Look through the lines below and extract each one that contains "head".
+++++
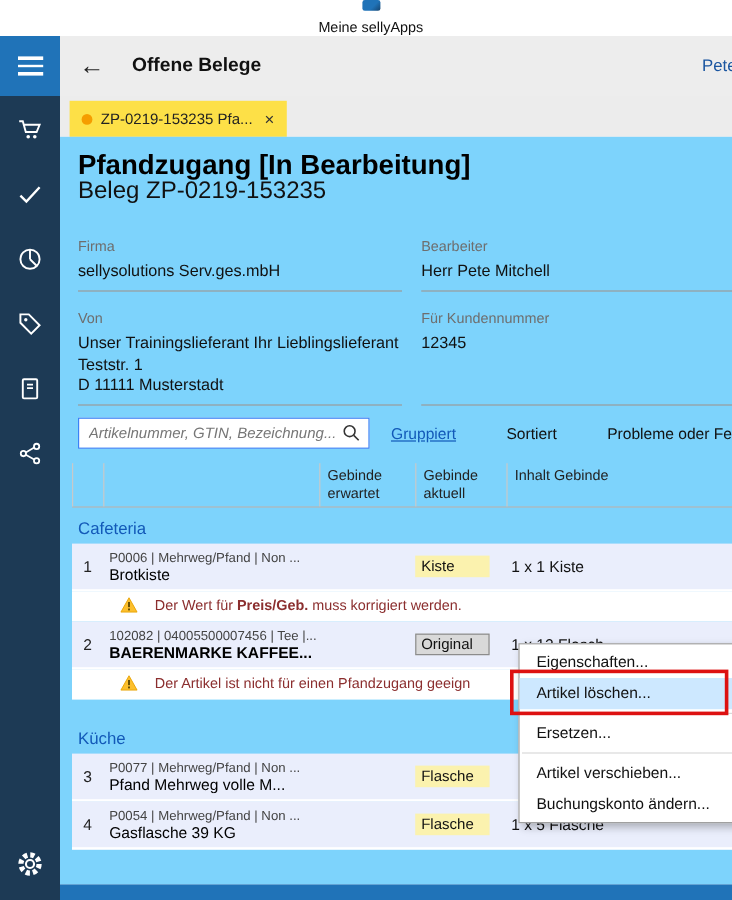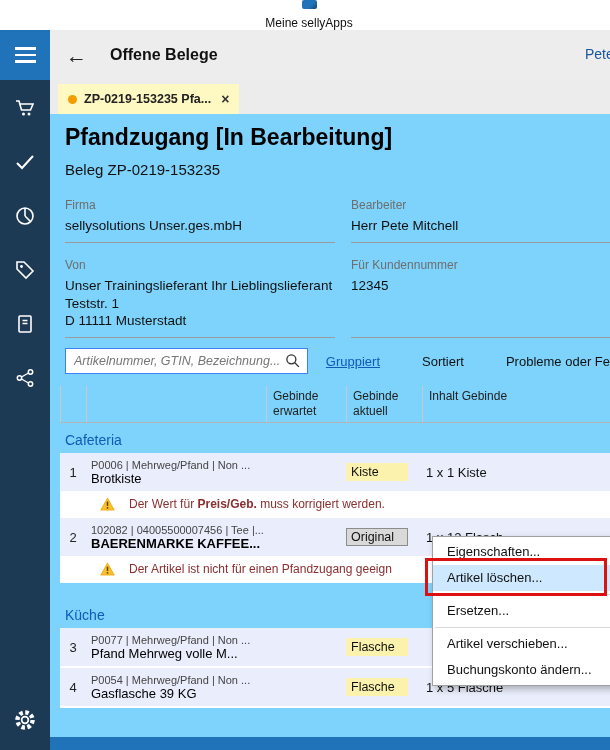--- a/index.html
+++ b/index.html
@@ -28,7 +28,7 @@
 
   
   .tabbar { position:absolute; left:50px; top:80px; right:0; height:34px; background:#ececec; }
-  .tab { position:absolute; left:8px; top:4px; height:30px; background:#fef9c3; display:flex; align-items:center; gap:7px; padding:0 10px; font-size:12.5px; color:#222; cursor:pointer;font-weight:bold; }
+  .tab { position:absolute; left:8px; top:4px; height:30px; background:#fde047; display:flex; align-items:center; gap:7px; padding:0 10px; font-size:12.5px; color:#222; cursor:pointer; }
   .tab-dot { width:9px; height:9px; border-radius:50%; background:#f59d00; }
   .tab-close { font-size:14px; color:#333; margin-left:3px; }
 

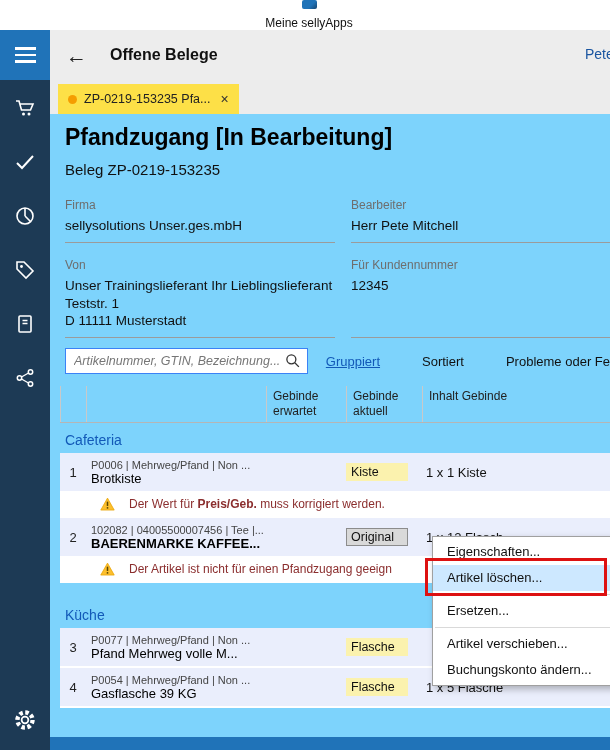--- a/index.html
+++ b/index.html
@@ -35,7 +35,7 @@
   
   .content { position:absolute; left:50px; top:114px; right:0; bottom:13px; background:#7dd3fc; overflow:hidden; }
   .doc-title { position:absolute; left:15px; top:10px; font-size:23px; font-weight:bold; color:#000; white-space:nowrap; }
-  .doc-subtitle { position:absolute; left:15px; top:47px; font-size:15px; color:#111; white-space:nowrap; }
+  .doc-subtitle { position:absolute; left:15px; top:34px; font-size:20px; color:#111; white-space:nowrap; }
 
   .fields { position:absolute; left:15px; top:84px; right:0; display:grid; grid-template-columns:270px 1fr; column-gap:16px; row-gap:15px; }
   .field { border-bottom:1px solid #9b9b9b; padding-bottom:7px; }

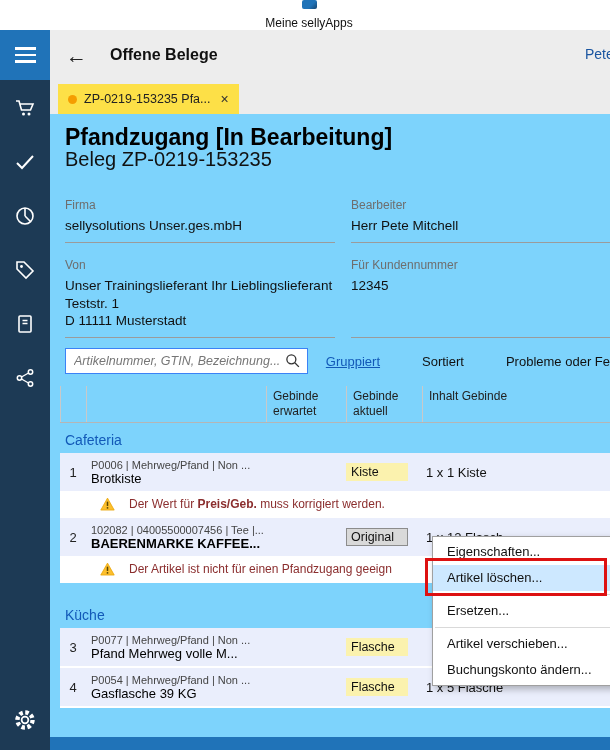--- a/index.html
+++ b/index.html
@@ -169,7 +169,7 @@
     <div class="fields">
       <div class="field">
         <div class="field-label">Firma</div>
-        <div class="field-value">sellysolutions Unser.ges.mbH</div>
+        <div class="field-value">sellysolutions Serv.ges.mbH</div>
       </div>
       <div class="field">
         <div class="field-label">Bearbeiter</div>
+++++
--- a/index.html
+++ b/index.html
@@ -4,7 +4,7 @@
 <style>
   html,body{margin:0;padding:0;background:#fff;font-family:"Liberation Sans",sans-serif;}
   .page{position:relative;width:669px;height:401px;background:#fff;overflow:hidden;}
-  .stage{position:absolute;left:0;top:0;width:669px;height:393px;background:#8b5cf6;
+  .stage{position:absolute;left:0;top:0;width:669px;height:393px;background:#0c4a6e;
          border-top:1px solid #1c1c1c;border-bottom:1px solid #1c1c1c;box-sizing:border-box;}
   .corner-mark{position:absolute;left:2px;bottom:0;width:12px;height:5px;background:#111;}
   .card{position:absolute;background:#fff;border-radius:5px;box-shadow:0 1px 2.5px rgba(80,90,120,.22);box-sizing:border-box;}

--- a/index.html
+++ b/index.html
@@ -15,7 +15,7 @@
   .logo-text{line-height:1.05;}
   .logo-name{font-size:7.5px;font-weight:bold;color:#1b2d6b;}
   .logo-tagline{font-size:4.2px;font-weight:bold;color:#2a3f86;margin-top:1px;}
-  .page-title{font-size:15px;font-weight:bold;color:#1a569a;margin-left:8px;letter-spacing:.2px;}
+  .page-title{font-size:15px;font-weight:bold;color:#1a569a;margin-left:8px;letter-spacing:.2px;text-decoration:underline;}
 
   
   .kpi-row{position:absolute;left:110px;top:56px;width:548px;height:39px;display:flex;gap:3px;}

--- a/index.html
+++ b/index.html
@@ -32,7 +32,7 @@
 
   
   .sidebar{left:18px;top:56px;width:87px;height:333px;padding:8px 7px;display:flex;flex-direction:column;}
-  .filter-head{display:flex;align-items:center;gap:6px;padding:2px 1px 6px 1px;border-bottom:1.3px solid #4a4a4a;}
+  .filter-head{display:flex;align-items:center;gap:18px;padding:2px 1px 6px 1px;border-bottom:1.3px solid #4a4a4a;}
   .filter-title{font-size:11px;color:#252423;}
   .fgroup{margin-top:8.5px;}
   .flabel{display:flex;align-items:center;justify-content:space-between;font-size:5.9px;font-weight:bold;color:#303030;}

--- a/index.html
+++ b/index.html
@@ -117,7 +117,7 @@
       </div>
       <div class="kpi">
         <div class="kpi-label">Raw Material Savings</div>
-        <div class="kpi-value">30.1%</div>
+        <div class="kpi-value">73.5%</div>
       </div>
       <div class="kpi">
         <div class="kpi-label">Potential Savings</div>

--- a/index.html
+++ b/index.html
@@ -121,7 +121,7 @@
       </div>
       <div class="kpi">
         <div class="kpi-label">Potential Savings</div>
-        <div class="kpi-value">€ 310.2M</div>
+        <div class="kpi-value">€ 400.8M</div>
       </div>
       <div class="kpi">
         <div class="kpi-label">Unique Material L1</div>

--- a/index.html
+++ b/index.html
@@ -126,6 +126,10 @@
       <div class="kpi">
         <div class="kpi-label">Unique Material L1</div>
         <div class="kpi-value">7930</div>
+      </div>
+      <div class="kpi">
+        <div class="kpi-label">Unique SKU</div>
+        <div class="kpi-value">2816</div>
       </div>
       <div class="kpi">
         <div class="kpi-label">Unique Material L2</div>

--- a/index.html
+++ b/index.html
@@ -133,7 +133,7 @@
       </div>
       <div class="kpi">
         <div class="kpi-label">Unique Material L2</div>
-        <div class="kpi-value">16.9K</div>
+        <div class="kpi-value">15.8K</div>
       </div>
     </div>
+++++
■ RESULT OF THE TASK
-  .filter-head{display:flex;align-items:center;gap:6px;padding:2px 1px 6px 1px;border-bottom:1.3px solid #4a4a4a;}
+  .filter-head{display:flex;align-items:center;gap:18px;padding:2px 1px 6px 1px;border-bottom:1.3px solid #4a4a4a;}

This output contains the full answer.